Bob’s laugh crackled across the phone line, bouncing along with the sunlight that leapt around the car with each toss of the trees’ branches. “I think this case might take a little longer than you thought.”
As soon as Judith pulled out a cutting board to start chopping onions, Orwell stationed his massive, shaggy gray body at her feet and didn’t budge. He watched while she measured spices and breadcrumbs, stared at her with wide, hopeful eyes while she sauteed onions, let his pink tongue loll out of his mouth while she mixed the glaze. When she pulled the ground beef from the refrigerator, a thin line of drool snaked from his mouth and waggled toward the ground.
“You can lick up anything that drops on the floor,” Judith said. “But I hope you’re not under the impression that this is for you.”
Orwell cocked his head at her.
“This is human food. I will allow you to lick my plate when I’m finished, but I am not making this for you.”
Orwell’s tail started to thump on the floor as she spoke, and his eyes never left her face.

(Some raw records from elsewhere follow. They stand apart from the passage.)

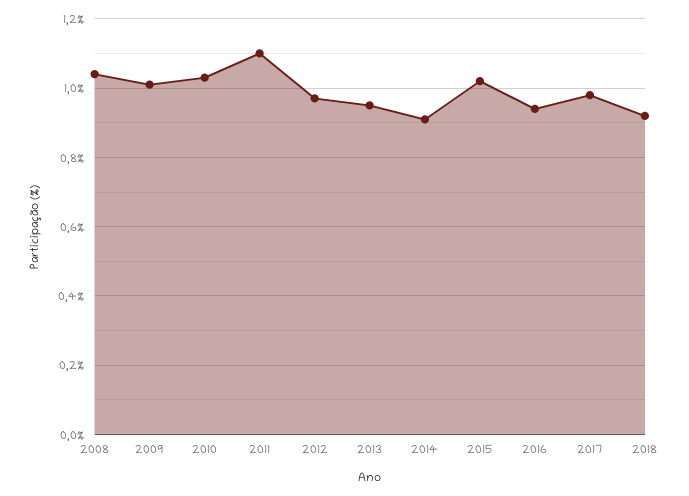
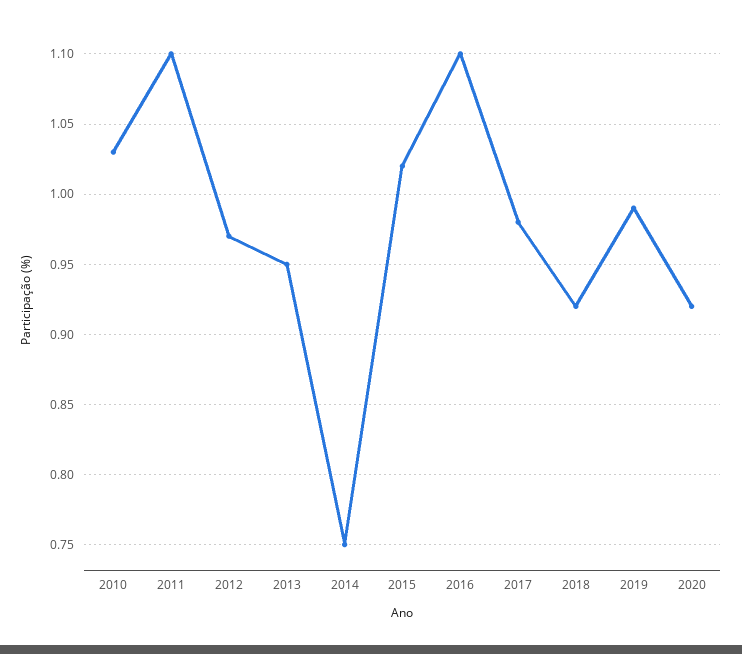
2008: 1.05 -> none
2009: 1 -> none
2014: 0.9 -> 0.75
2016: 0.95 -> 1.1
2019: none -> 0.99
2020: none -> 0.92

Judith looked at the ground beef, ready to be dumped into the bowl of onions, bread crumbs, and spices. She would have to mix it with her hands, at which point she would be unable to touch anything without first thoroughly washing her hands. And Orwell looked so foolishly hopeful. Perhaps she ought to give him a treat before she dirtied her hands, just to placate him for a few minutes.

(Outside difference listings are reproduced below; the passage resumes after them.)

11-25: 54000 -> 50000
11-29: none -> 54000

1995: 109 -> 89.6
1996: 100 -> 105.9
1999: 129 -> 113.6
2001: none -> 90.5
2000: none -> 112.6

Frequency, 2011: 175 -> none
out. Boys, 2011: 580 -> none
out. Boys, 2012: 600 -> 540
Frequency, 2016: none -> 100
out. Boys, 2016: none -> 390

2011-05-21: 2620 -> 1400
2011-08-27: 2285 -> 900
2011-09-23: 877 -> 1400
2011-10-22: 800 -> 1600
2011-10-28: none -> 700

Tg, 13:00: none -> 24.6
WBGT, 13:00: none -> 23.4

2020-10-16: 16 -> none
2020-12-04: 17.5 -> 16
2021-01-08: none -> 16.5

Striding to the pantry, Judith collected one of Orwell’s favorite bacon treats and a rawhide bone. Orwell’s tail thumped and thudded like a thunderstorm against the wood floor when she brought it out of the pantry.
“Now, please focus on this rather than on my cooking,” Judith said as Orwell slipped the treat and bone from her hand and settled himself beside the kitchen island, his tail still wagging.
Judith turned up the volume on her speaker just a few notches. As a general rule, she didn’t listen to loud music out of care for her cochlea. But certain tasks – deep cleaning, house painting, making meatloaf – required it.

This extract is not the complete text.